Normaal gesproken laat de placenta pas los na de geboorte van je baby. Een enkele keer gebeurt dit helaas tijdens de zwangerschap en is daarmee een levensbedreigende situatie voor jou en je baby. De oorzaak is meestal onbekend en het komt bij ongeveer 0,2% van de zwangerschappen voor. Symptomen zijn plotselinge, heftige en constante buikpijn, pijn op de plaats van de placenta, onrustige, pijnlijke baarmoeder en bloedverlies. Heb je deze klachten? Bel dan onmiddellijk je verloskundige. Bij zeer snelle hulp bestaat de kans dat je baby het overleeft. Ook wanneer de placenta gedeeltelijk is losgelaten, kan een keizersnee de baby nog redden.

Placenta Accreta

In sommige ernstige gevallen (ongeveer 1 op 533 zwangerschappen) hecht de placenta zich te diep vast aan de baarmoederwand en kan dit niet gemakkelijk losgemaakt worden na de bevalling. Deze zwangerschapsaandoening wordt Placenta Accreta genoemd. Een Placenta Accreta kan leiden tot levensbedreigend vaginaal bloedverlies na de bevalling. Dit komt voor als een deel van de placenta vergroeit met de baarmoederwand, terwijl de rest afscheurt tijdens de bevalling. Placenta Accreta verhoogt ook het risico op vroeggeboorte. Als je door de aandoening begint te bloeden tijdens je zwangerschap, zou het kunnen dat je baby vervroegd met een keizersnede ter wereld wordt gebracht. Door middel van een echo kan de diagnose vooraf worden gesteld en kan de arts met je bespreken wat dan de beste weg is voor jou en je baby.

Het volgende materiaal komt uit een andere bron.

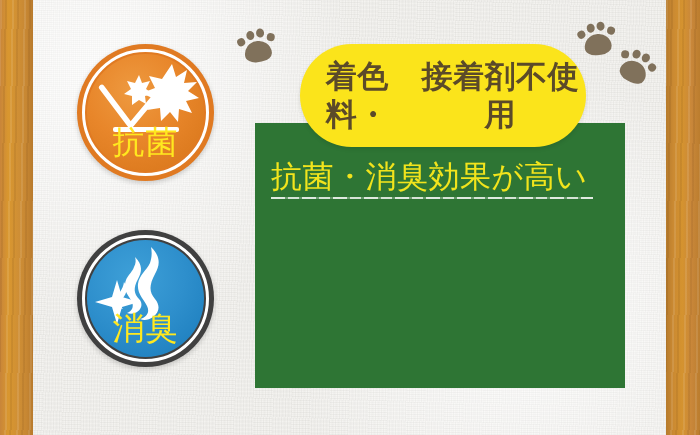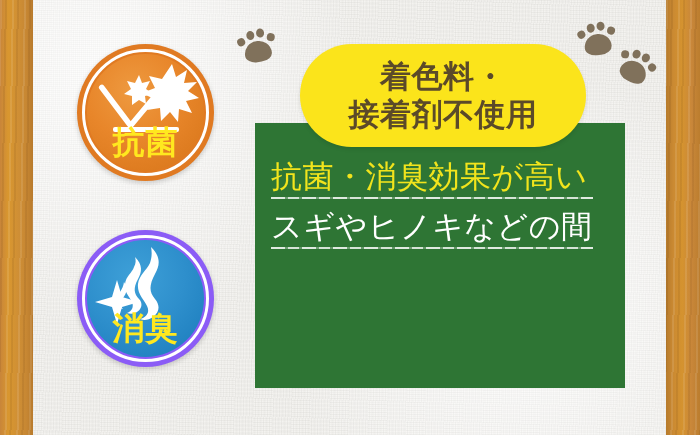"着色料・" .yellow-pill .pill-text { flex-direction: column -> row }
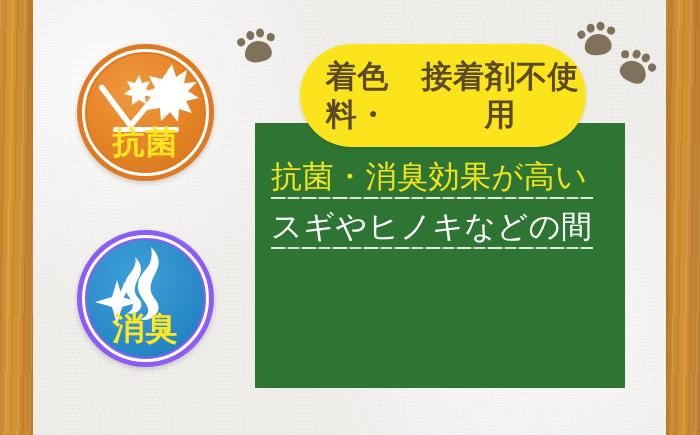"抗菌" .badge-label { font-weight: 700 -> 400 }
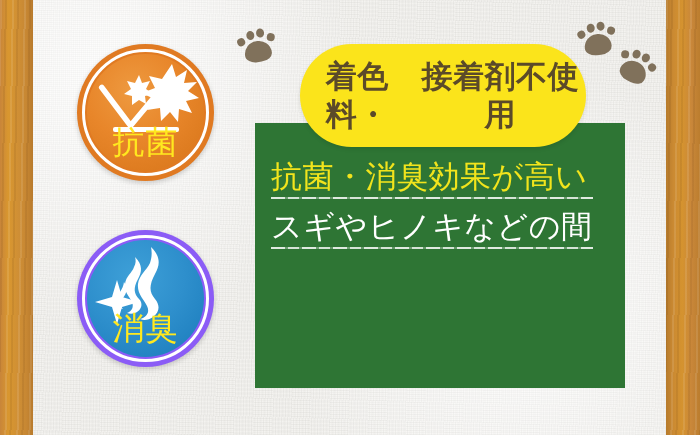"スギやヒノキなどの間" div.gline { html: <div> <span>スギやヒノキなどの間</span> <span></span> </div> -> none }
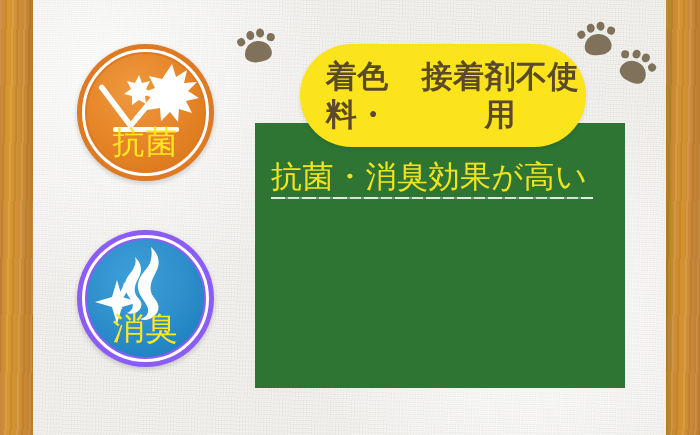"消臭" .badge-deo { background: #8b5cf6 -> #404040 }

Niet loslatende placenta na de bevalling

Na de geboorte van je baby heeft de placenta geen functie meer. Meestal wordt de placenta binnen 10 minuten tot een half uur na de geboorte van je baby uitgestoten. Dit wordt de nageboorte genoemd. Soms laat de nageboorte langer op zich wachten, waardoor je een injectie met het hormoon oxytocine krijgt toegediend. Als de placenta een uur na de geboorte van je baby nog niet geboren is, wordt deze operatief verwijderd.

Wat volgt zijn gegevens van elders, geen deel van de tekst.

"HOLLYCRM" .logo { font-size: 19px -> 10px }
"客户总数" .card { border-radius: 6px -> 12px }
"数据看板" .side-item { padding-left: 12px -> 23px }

Achtergebleven resten van de placenta

Het is ook mogelijk dat er na de geboorte van je baby resten van de placenta achterblijven in je baarmoeder. Als gevolg daarvan kan je baarmoeder niet goed samentrekken. Dit kun je merken aan veel bloedverlies na de bevalling, wat gevaarlijk kan zijn voor jou. De placentaresten moeten dan ook zo snel mogelijk operatief verwijderd worden.

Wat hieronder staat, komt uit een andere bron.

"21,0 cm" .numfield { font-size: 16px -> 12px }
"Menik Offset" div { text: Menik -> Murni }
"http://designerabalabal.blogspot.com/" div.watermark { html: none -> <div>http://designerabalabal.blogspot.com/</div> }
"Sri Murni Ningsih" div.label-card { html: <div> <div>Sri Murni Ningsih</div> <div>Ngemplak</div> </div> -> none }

Problemen met de navelstreng tijdens bevalling

De navelstreng bestaat uit 3 vaten, 2 aders en 1 slagader en voorziet je baby van voedingsstoffen en voert afvalstoffen af. Soms veroorzaakt de navelstreng complicaties tijdens de bevalling:

Als je baby draait en beweegt in je buik, kan de navelstreng gemakkelijk om de nek komen te zitten. Dit komt regelmatig voor, naar verwachting wordt zo’n 20-30% van de baby’s geboren met een navelstreng om de nek. Een baby in de buik kan niet stikken, omdat hij nog niet ademt. Bij een losse omstrengeling zit de navelstreng niet strak om het nekje heen, waardoor het geen problemen geeft. De navelstreng wordt niet dichtgedrukt waardoor de zuurstofvoorziening gelijk blijft. Bij een vaste omstrengeling zit de navelstreng strak om de nek. Bij elke wee kan de navelstreng dichtgedrukt worden, waardoor er korte tijd minder zuurstof naar je baby gaat. Dit hoeft geen probleem te zijn als je baby tussen de weeën door voldoende tijd heeft om bij te komen. Dit zal in de gaten gehouden worden tijdens je bevalling.

Knoop in de navelstreng

Bij bepaalde bewegingen van je baby kan er een lus in de navelstreng ontstaan. Als hij daar vervolgens met zijn lijfje doorheen gaat ontstaat er een knoop. Dit gebeurt meestal redelijk vroeg in de zwangerschap, als je baby nog alle ruimte heeft om te bewegen. Vaak zijn dit losse knopen waar geen druk op staat en verder ongevaarlijk zijn. In enkele gevallen is de knoop te strak waardoor de vaten worden afgekneld en krijg je een keizersnee. Een knoop in de navelstreng komt ongeveer voor bij 1 op de 300 zwangerschappen.

Uitzakking navelstreng

Bij een uitzakking van de navelstreng ligt een deel van de navelstreng onder je baby, waardoor dat stuk als eerste in het geboortekanaal terecht komt. Vervolgens drukt het gewicht van je baby de navelstreng dicht waardoor er een tekort aan zuurstof ontstaat. Dit is een levensbedreigende situatie dat snel ingrijpen vereist. Gelukkig komt dit met 0,2% niet veel voor.